Vaughn returned on his own and with cheeks so flushed that Grace wondered if his own flu jab was up to date. ‘You look much better,’ he insisted, like if he said it then it had to be true. ‘Now, let’s get some war paint on.’
 
‘What’s the point? I’m not allowed to go, the doctor said.’ It was really hard to sound authoritative when you had to choke at the end of each sentence.
 
Vaughn crouched down again to take her hands in his as he gazed at her so unwaveringly that Grace didn’t even dare to blink. ‘I’ve booked a car so you’ll only be outside for a matter of seconds and when we come back here, I’ll hire you a nurse, find you Lemsip - anything you want. But I need you to do this one thing for me, Grace.’ He gave her hands a gentle shake as she tried to protest. ‘You’re going to be fine. The doctor left a little something to make you feel better. But put some make-up on first.’
 
‘What is it?’ Grace asked warily, but she knew that she was going to lunch, probably with some black market flu remedy in her, because Vaughn’s force was far greater than her resistance. Besides, she didn’t have any fight left in her. It took all her last reserves of strength to dab on a little highlighter and some lipgloss. The finished effect screamed crack whore.
 
‘I suppose you’ll have to do,’ Vaughn sighed, surreptitiously producing what looked like a yellow pen from his breast-pocket. ‘This will only hurt for a second,’ he added, as he flicked off the top and grabbed Grace’s leg in a tight grip.
 
‘What wi . . . Fuck! What did you just do to me?’ Grace gasped as she gave a sudden jolt, just like Uma in
Pulp Fiction
. She could feel her heart flipping over several times as the blood surged through her veins.
 
Vaughn didn’t even have the decency to look embarrassed as he threw the empty syringe at the wastepaper basket. It missed. ‘Just an adrenalin shot,’ he murmured. ‘It will give you some pep.’
 
Grace felt like she was having a heart attack - it was all she could do to take in huge gulps of air and listen to the faint gurgle of the central heating and stare at the patterns in the deep pile of the carpet, because as an added side-effect she had surround sound and extra-sensory vision now.
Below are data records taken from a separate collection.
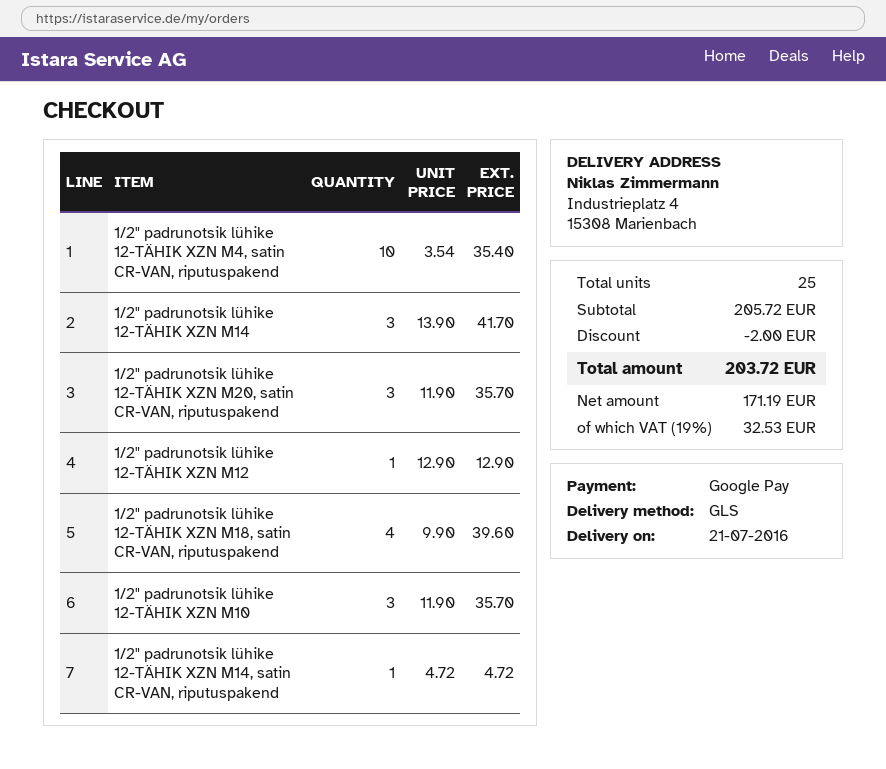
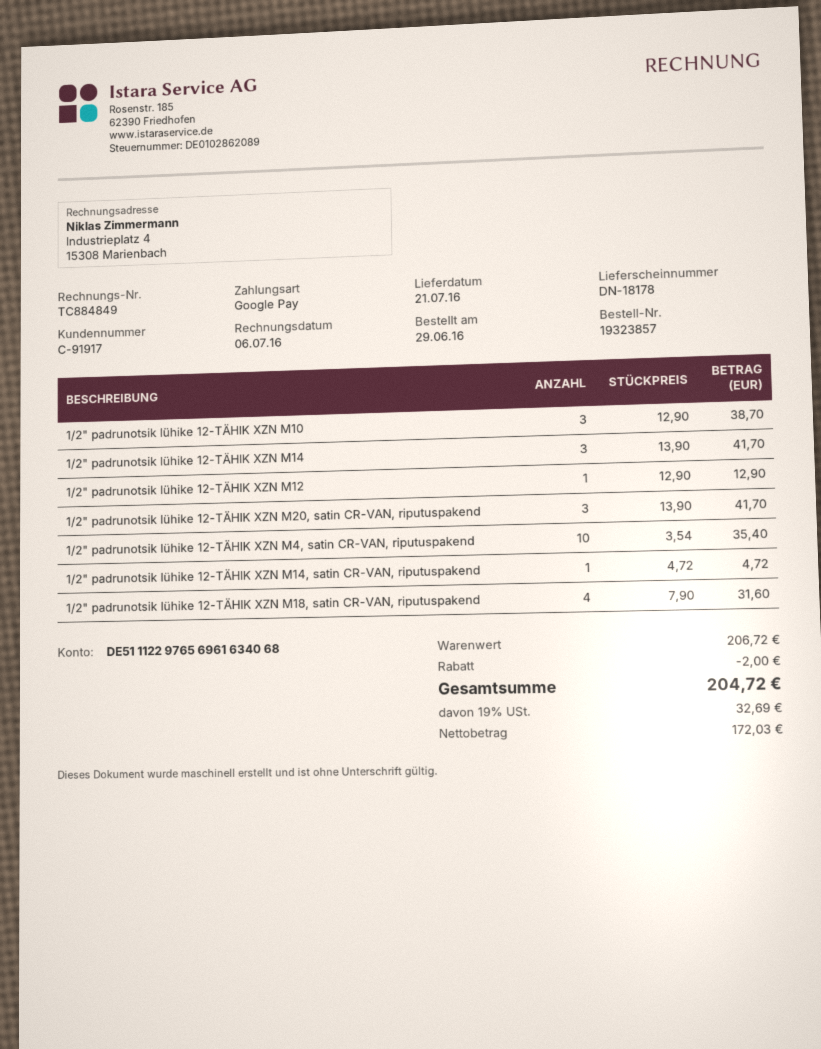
1/2" padrunotsik lühike 12-TÄHIK XZN M20, satin CR-VAN, riputuspakend: 3 x 11.90 = 35.70 -> 3 x 13.90 = 41.70
1/2" padrunotsik lühike 12-TÄHIK XZN M18, satin CR-VAN, riputuspakend: 4 x 9.90 = 39.60 -> 4 x 7.90 = 31.60
1/2" padrunotsik lühike 12-TÄHIK XZN M10: 3 x 11.90 = 35.70 -> 3 x 12.90 = 38.70
subtotal: 205.72 -> 206.72
net: 171.19 -> 172.03
tax: 19% = 32.53 -> 19% = 32.69
total: 203.72 -> 204.72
It felt a lot like her one and only foray into acid and that hadn’t ended at all well.
 
But then she could move, picking up her handbag and stuffing some tissues in it, grabbing lipstick and lozenges, and the effort no longer made her want to puke.
 
‘See? You’re feeling better already,’ Vaughn looked out of the window. ‘I think that’s our car.’